Several other fighters were wounded in the strikes, with some in critical condition, said the Britain-based monitor, which relies on a wide network of sources inside Syria.
Jihadist group HTS, led by Syria’s former Al-Qaeda affiliate, controls swathes of Idlib province, parts of which form the last bastions of armed opposition to President Bashar al-Assad’s rule.
HTS also controls parts of the adjacent Latakia, Hama and Aleppo provinces.
An AFP correspondent at the site said the jihadist group cordoned off the area after the strikes, which came shortly after midnight.
Russia has repeatedly struck the Idlib stronghold over the years.

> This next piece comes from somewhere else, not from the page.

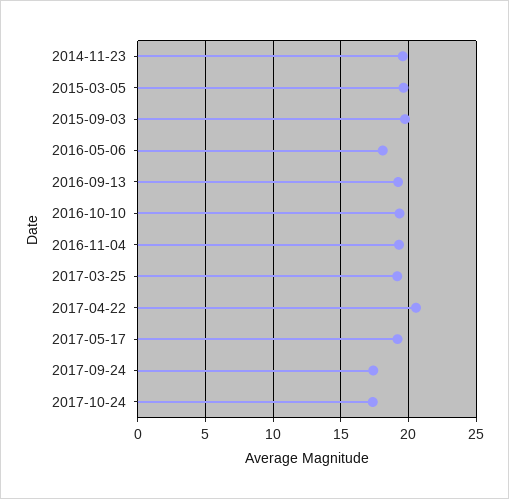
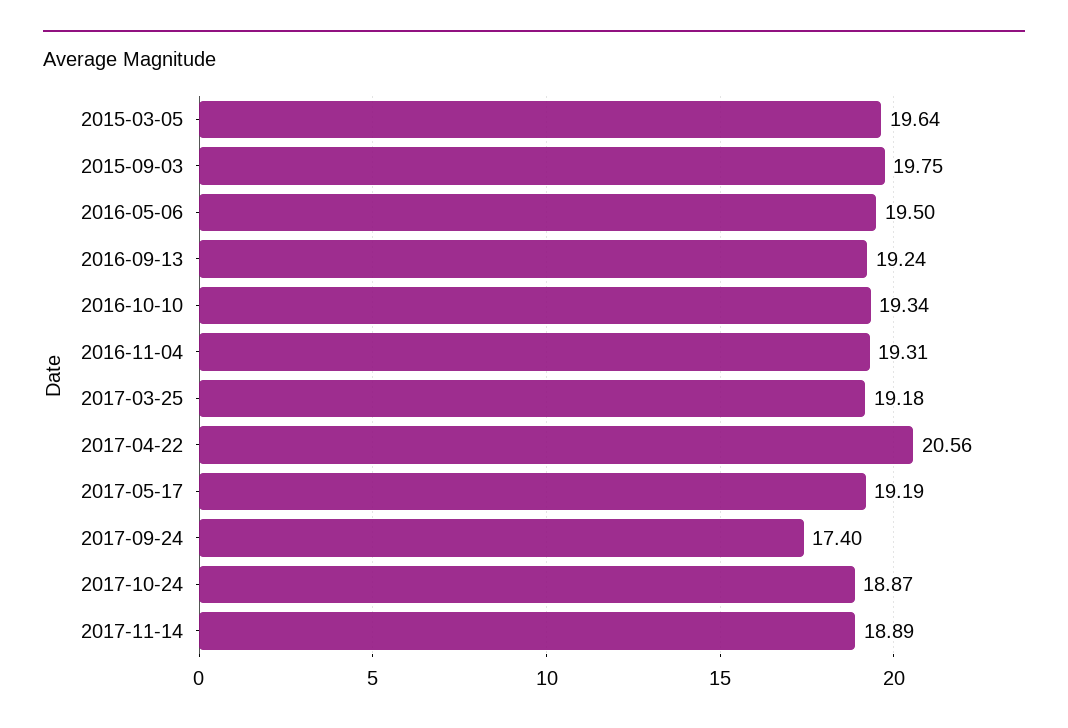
2014-11-23: 19.5 -> none
2016-05-06: 18 -> 19.5
2017-10-24: 17.5 -> 18.87
2017-11-14: none -> 18.89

Syria’s civil war broke out in 2011 after the government’s repression of peaceful demonstrations escalated into a deadly conflict that pulled in foreign powers and global jihadists.
Moscow is a major ally of Damascus, and its intervention in Syria since 2015 helped to turn the tide in the regime’s favour.

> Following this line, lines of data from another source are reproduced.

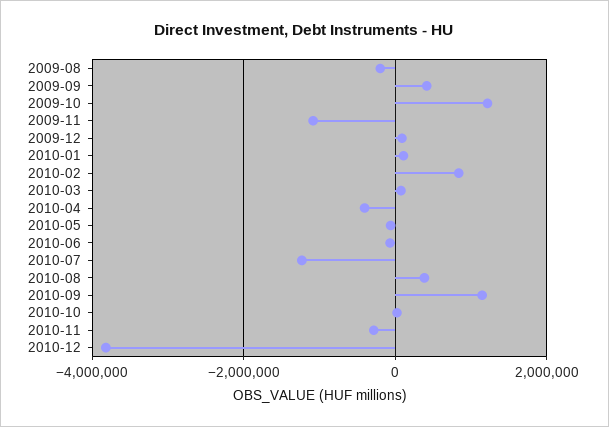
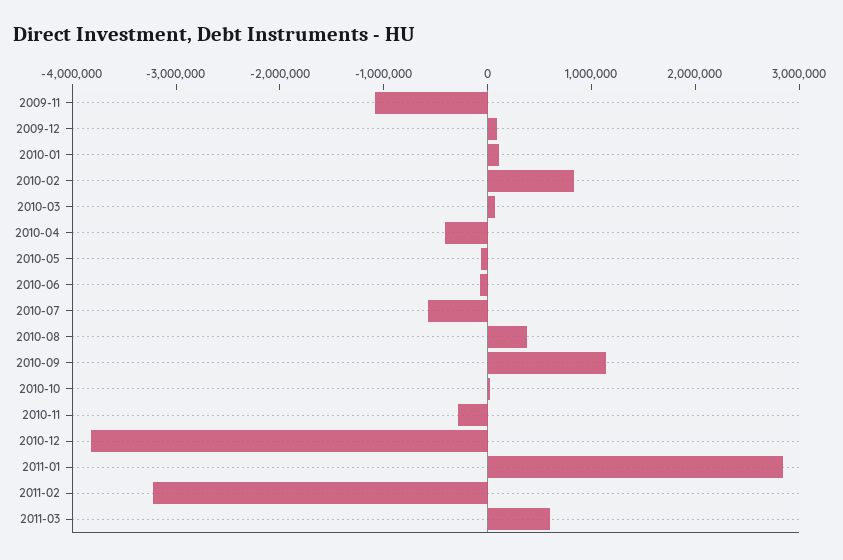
2009-08: -200000 -> none
2009-09: 400000 -> none
2009-10: 1200000 -> none
2010-07: -1200000 -> -600000
2011-01: none -> 2800000
2011-02: none -> -3200000
2011-03: none -> 600000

On August 5, three family members, all civilians, were killed when Russian warplanes struck the outskirts of Idlib city, the Observatory said at the time.
On June 25, Russian air strikes killed at least 13 people including nine civilians in Idlib province, in what the Observatory said was the deadliest such attack on the country this year.
A member of the Turkistan Islamic Party, a Uyghur-dominated jihadist group, was among the four fighters killed in those strikes, which also wounded at least 30 civilians, the monitor had said.
With Russian and Iranian support, Damascus has clawed back much of the territory it had lost to rebels early in the conflict.
Syria’s war has killed more than half a million people and forced around half of the country’s pre-war population from their homes.
The rebel-held Idlib region is home to about three million people, around half of them displaced from other parts of the country.
Since 2020, a ceasefire deal brokered by Damascus ally Moscow and rebel-backer Ankara has largely held in Syria’s northwest, despite periodic clashes.